Tuesday, November 5, 2013

Fix It Up

Jesus has accepted an invitation to a Sabbath meal with the leading Pharisees.
There’s already tension between them.
They’re scrutinizing his sermons and his actions with the crowds, and he knows it.
In yesterday’s Gospel, he started the dinner with a lesson on dinner invitations.
He told them they shouldn’t invite powerful people who might repay them with worldly favors.
But rather, invite the poor, the crippled, the blind and the outcast.
If they would do that, they would be rewarded in Heaven.

That’s the setting of today’s Gospel passage.
And that explains the harsh response Jesus gives to the Pharisee’s seemingly innocent comment:
Blessed is the one who will dine in the Kingdom of God.

The Pharisee’s comment showed that he still didn’t get it.
Jesus had just finished describing the kind of actions that lead toward a Heavenly reward.
He had just finished suggesting that they needed to change their ways.
And this Pharisee responds with his overconfident, highly presumptuous statement.
In effect saying,
We already know who’s going to Heaven, it’s us holy and privileged Pharisees.

And so, Jesus spells it out for them in a parable.
A generous host honored some special guests with an invitation to the great feast.
The Heavenly banquet.
But those invited guests failed to appreciate the invitation.
They placed a higher priority on tending to their wealth and other worldly matters.
They insulted the host by declining his generous invitation.
They took the host for granted.
They were presumptuous—self-assured of their worthiness of the host’s favor.
But Jesus’ parable said they were wrong.
They were forfeiting their invitations.
They were forfeiting their special status with the host.

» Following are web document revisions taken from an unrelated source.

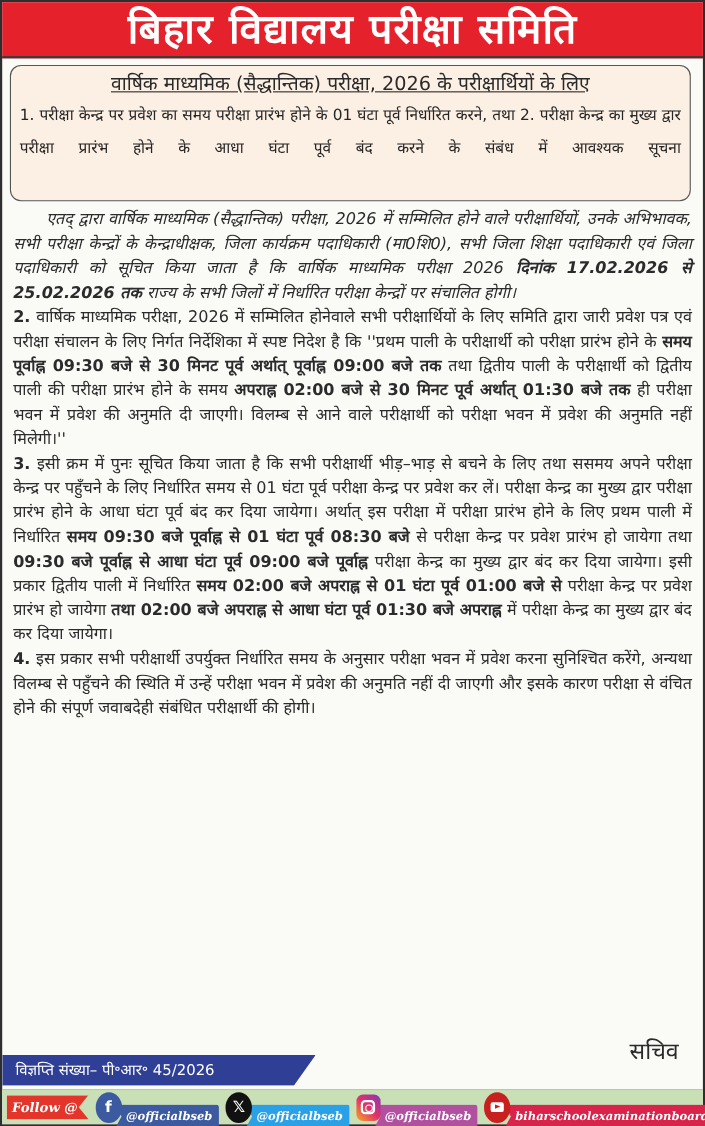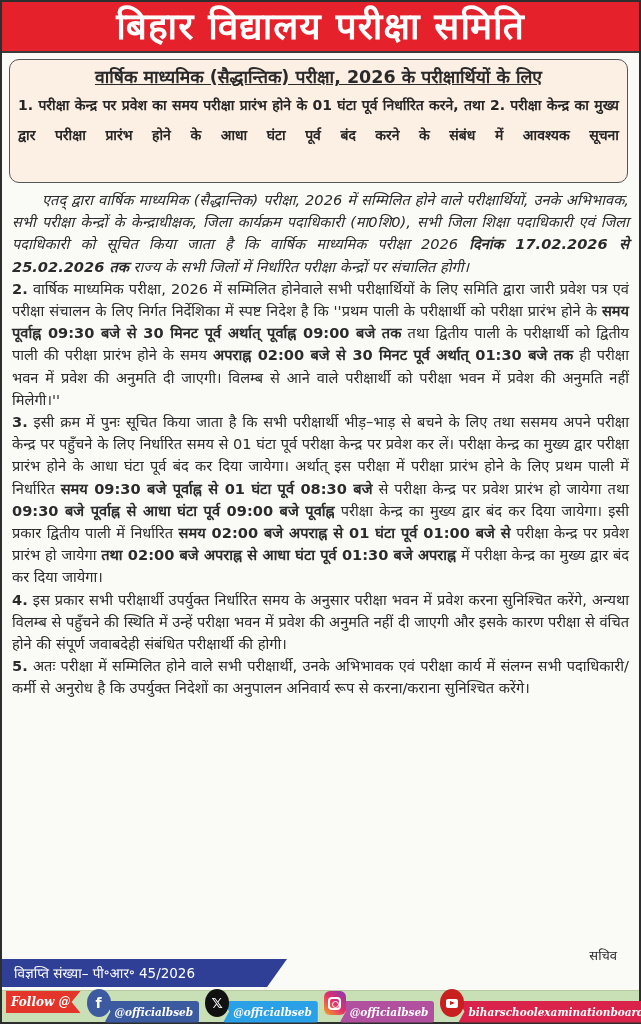--- a/index.html
+++ b/index.html
@@ -13,21 +13,21 @@
     height: 51px; background: #e5212b; border-bottom: 2px solid #3a3a3a;
     display: flex; align-items: center; justify-content: center;
   }
   .banner-title {
     color: #ffffff; font-weight: bold; font-size: 37px; letter-spacing: 1px;
     line-height: 1; white-space: nowrap;
   }
   .headline-box {
     margin: 6px 11px 0 7px; height: 124px;
     background: #fcefe3; border: 1.5px solid #555; border-radius: 10px;
-    padding: 4px 8px 0 8px; text-align: center; font-weight: bold;
+    padding: 4px 8px 0 8px; text-align: center;
   }
   .headline-sub {
     font-size: 17.5px; line-height: 26px; text-decoration: underline;
     white-space: nowrap; color: #2a2a2a;
   }
   .headline-main {
     font-size: 14px; line-height: 30px; text-align: justify;
     text-align-last: justify; color: #262626;
   }
   .body-text {
@@ -41,27 +41,27 @@
   .footer-row {
     position: absolute; left: 0; right: 0; top: 941px; height: 28px;
   }
   .notice-tag {
     position: absolute; left: 0; top: 16px; width: 285px; height: 28px;
     background: #2e3f95; color: #fff;
     clip-path: polygon(0 0, 100% 0, 93% 100%, 0 100%);
     font-size: 13.5px; line-height: 28px; padding-left: 12px; white-space: nowrap;
   }
   .signature {
-    position: absolute; right: 22px; top: 0; font-size: 13px; line-height: 26px;
+    position: absolute; right: 22px; top: 0; font-size: 21px; line-height: 26px;
     color: #2a2a2a;
   }
   .social-bar {
     position: absolute; left: 0; right: 0; bottom: 0; height: 32px;
     background: #c9dfb6; border-top: 1px solid #b8c9a4;
-    display: flex; padding-left: 4px; gap: 6px;
+    display: flex; align-items: center; padding-left: 4px; gap: 6px;
   }
   .follow {
     background: #e4352a; color: #fff; font-family: "DejaVu Serif", "Liberation Serif", serif;
     font-style: italic; font-weight: bold; font-size: 12px; height: 22px; line-height: 22px;
     padding: 0 10px 0 5px; clip-path: polygon(0 0, 100% 0, 88% 50%, 100% 100%, 0 100%);
     white-space: nowrap;
   }
   .social {
     display: flex; align-items: center; height: 24px;
   }
@@ -117,21 +117,20 @@
 
   <div class="body-text">
     <p class="intro"><span>एतद् द्वारा वार्षिक माध्यमिक (सैद्धान्तिक) परीक्षा, 2026 में सम्मिलित होने वाले परीक्षार्थियों, उनके अभिभावक, सभी परीक्षा केन्द्रों के केन्द्राधीक्षक, जिला कार्यक्रम पदाधिकारी (मा0शि0), सभी जिला शिक्षा पदाधिकारी एवं जिला पदाधिकारी को सूचित किया जाता है कि वार्षिक माध्यमिक परीक्षा 2026 </span><span class="b">दिनांक 17.02.2026 से 25.02.2026 तक</span><span> राज्य के सभी जिलों में निर्धारित परीक्षा केन्द्रों पर संचालित होगी।</span></p>
 
     <p><span class="num">2.</span><span> वार्षिक माध्यमिक परीक्षा, 2026 में सम्मिलित होनेवाले सभी परीक्षार्थियों के लिए समिति द्वारा जारी प्रवेश पत्र एवं परीक्षा संचालन के लिए निर्गत निर्देशिका में स्पष्ट निदेश है कि ''प्रथम पाली के परीक्षार्थी को परीक्षा प्रारंभ होने के </span><span class="b">समय पूर्वाह्न 09:30 बजे से 30 मिनट पूर्व अर्थात् पूर्वाह्न 09:00 बजे तक</span><span> तथा द्वितीय पाली के परीक्षार्थी को द्वितीय पाली की परीक्षा प्रारंभ होने के समय </span><span class="b">अपराह्न 02:00 बजे से 30 मिनट पूर्व अर्थात् 01:30 बजे तक</span><span> ही परीक्षा भवन में प्रवेश की अनुमति दी जाएगी। विलम्ब से आने वाले परीक्षार्थी को परीक्षा भवन में प्रवेश की अनुमति नहीं मिलेगी।''</span></p>
 
     <p><span class="num">3.</span><span> इसी क्रम में पुनः सूचित किया जाता है कि सभी परीक्षार्थी भीड़–भाड़ से बचने के लिए तथा ससमय अपने परीक्षा केन्द्र पर पहुँचने के लिए निर्धारित समय से 01 घंटा पूर्व परीक्षा केन्द्र पर प्रवेश कर लें। परीक्षा केन्द्र का मुख्य द्वार परीक्षा प्रारंभ होने के आधा घंटा पूर्व बंद कर दिया जायेगा। अर्थात् इस परीक्षा में परीक्षा प्रारंभ होने के लिए प्रथम पाली में निर्धारित </span><span class="b">समय 09:30 बजे पूर्वाह्न से 01 घंटा पूर्व 08:30 बजे</span><span> से परीक्षा केन्द्र पर प्रवेश प्रारंभ हो जायेगा तथा </span><span class="b">09:30 बजे पूर्वाह्न से आधा घंटा पूर्व 09:00 बजे पूर्वाह्न</span><span> परीक्षा केन्द्र का मुख्य द्वार बंद कर दिया जायेगा। इसी प्रकार द्वितीय पाली में निर्धारित </span><span class="b">समय 02:00 बजे अपराह्न से 01 घंटा पूर्व 01:00 बजे से</span><span> परीक्षा केन्द्र पर प्रवेश प्रारंभ हो जायेगा </span><span class="b">तथा 02:00 बजे अपराह्न से आधा घंटा पूर्व 01:30 बजे अपराह्न</span><span> में परीक्षा केन्द्र का मुख्य द्वार बंद कर दिया जायेगा।</span></p>
 
     <p><span class="num">4.</span><span> इस प्रकार सभी परीक्षार्थी उपर्युक्त निर्धारित समय के अनुसार परीक्षा भवन में प्रवेश करना सुनिश्चित करेंगे, अन्यथा विलम्ब से पहुँचने की स्थिति में उन्हें परीक्षा भवन में प्रवेश की अनुमति नहीं दी जाएगी और इसके कारण परीक्षा से वंचित होने की संपूर्ण जवाबदेही संबंधित परीक्षार्थी की होगी।</span></p>
 
-    <p><span class="num">5.</span><span> अतः परीक्षा में सम्मिलित होने वाले सभी परीक्षार्थी, उनके अभिभावक एवं परीक्षा कार्य में संलग्न सभी पदाधिकारी/कर्मी से अनुरोध है कि उपर्युक्त निदेशों का अनुपालन अनिवार्य रूप से करना/कराना सुनिश्चित करेंगे।</span></p>
   </div>
 
   <div class="footer-row">
     <div class="notice-tag">विज्ञप्ति संख्या– पी॰आर॰ 45/2026</div>
     <div class="signature">सचिव</div>
   </div>
 
   <div class="social-bar">
     <div class="follow">Follow @</div>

The parable was both a condemnation and a warning for the listeners.
A call to examine their special relationship with God and to do their part in maintaining it.
Those Pharisees recognized the parable was aimed at them, and they were moved to action.
The action they chose was to begin plotting how to get rid of Jesus.

We can be a lot like the Pharisees.
We too can be the presumptuous, unappreciative, insulting invited guests of the parable.
And when we recognize that the parable is aimed at us, we too should be moved to action.
But we know a lot more about Jesus than the Pharisees knew.
We know who needs to do what to fix the problem.